Samstag, 23. April 2022
Buddhismus II - Kleines Fahrzeug
Vorab: was die drei Fahrzeuge (Kleines - Großes - Dimantenes Fahrzeug) angeht, fühlte und fühle ich mich bisher immer als dem Großen Fahrzeug angehörig.

Das Kleine Fahrzeug, sozusagen der ältseste, buddhistische Kern (Glasenapp), erinnert mich in seinen Fragestellungen doch sehr an die Zeit der christlichen Scholastik. Universalienproblem zum Teil, Prädestination, die Frage nach der Existenz eines Schöpfers und Weltenlenkers, die es mit aller Macht verneint und ablehnt.
Muss es ja auch.
Die logische Überlegung dahinter: wenn es einen Weltenlenker und Schöpfer gibt, dann ist keine Erlösung möglich.
Frappierend, und richtig.
Allerdings nur im Rahmen des buddhistischen, kleinen Fahrzeugs.
DHARMA ist alles, könnte man sagen.

Zum Thema DHARMA ein - recht frühes - Gedicht (könnte mal wieder eins verbrechen!), das hier gut als Argumentations- und Interpretationslinie passt.

Membran

Kein Dazwischen, kaum Substanz,
Erscheinungen im Inneren - im Äußeren.
Das alles ist vergänglich,
niemals fest, niemals beständig, immer werdend, in Bewegung,
strebend, sterbend, sich verbindend,
Strom,
Bewusstseinsstrom,
innerlich und äußerlich, eine Schwadronie - vorbei,
niemals haltend, zweigeteilt
durch die Membran, Membranum, spiegeldünn,
um Haaresbreite, vielleicht flüssig, außen, innen,
ein langer Marsch - vorbei
an der Membran.

o

(11/96)

Gedicht ist im Original zentralgesetzt, so dass sich auch ein visueller Eindruck ergibt. Auch der Zeilenumbruch ist gegenüber dem Original verändert.

Das ist hier leider alles nicht formatierbar.
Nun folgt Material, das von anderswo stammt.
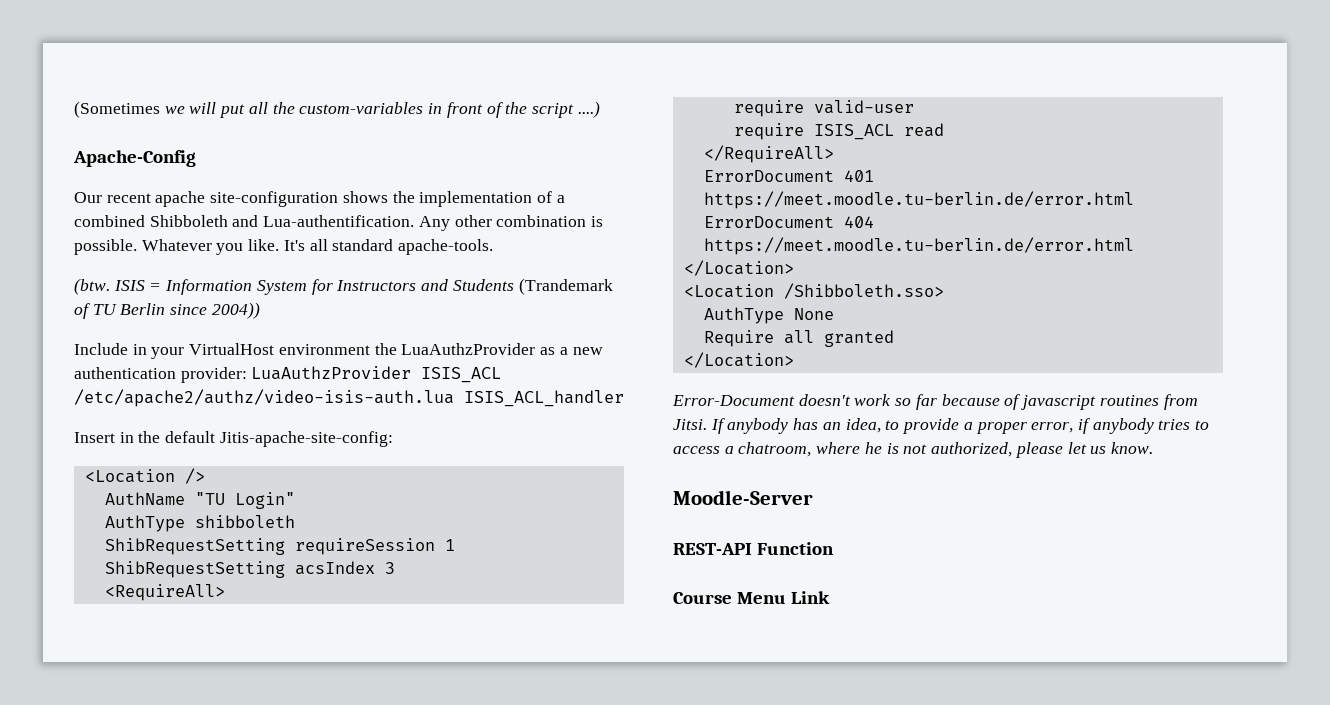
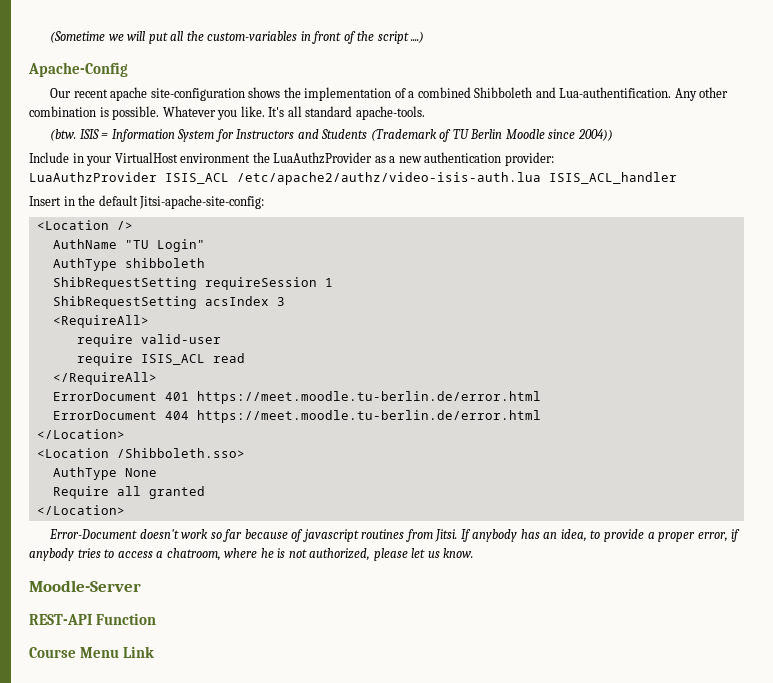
[74,101,160,118] (Sometimes -> [50,31,106,43] (Sometime
[518,278,613,295] (Trandemark -> [370,129,437,141] (Trademark
(166, 309) none -> [505,129,545,139] Moodle
(247, 375) none -> (554, 159) //
[219,431,393,447] Jitis-apache-site-config: -> [139,195,265,209] Jitsi-apache-site-config:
Aber es geht ja auch mehr um das Inhaltliche.

Macht also nix.

DHARMA bezeichnet das, in unendlichem Fluss aufeinanderfolgende, durch Abhängigkeit von Ursache und Wirkung bestimmte, Erscheinen und Vergehen sämtlicher innerer wie äußerer Phänomene.
Eines dieser Phänomene ist dabei das Konzept des SELBST, das ebenfalls von keinerlei Beständigkeit zeugt, sondern sich, wie alle anderen Erscheinungen auch, immer während im Fluss befindet. Auch das SELBST verändert sich in jedem Augenblick.
Auch das SELBST ist abhängig.
Nichts, das abhängig ist jedoch, gestaltet sich dauerhaft, oder existiert eigenständig aus sich selbst heraus. Insofern ist auch ein eigenständiges SELBST nicht existent. Es entsteht erst mit dem Ergreifen und Beharren, der Anhaftung des Geistes, der Verfestigung, also einer Stasis, die sich dem ewigen Fluss des DHARMA zu widersetzen versucht und - am Ende - notwendig immer wieder an diesem Versuch scheitert.
Wer im ewig wiederholten Vorgang des Beharrens gebunden ist, der setzt sich permanent neuem Leid aus und stirbt unzählige Tode.
Es ist also ratsam, sich vor jeglicher Anhaftung, jeglichem Beharren, in Acht zu nehmen.
So kann das Leid beendet werden.

Das KLEINE FAHRZEUG erscheint mir am ehesten wie etwas, das man als Dogmatik ansehen kann, etwas, das - aus diesem Grund - den herkömmlichen dogmatischen Offenbarungsreligionen noch am nächsten kommt. Relativ eng begrenzt, und danach recht schnell vom GROßEN FAHRZEUG wesentlich erweitert.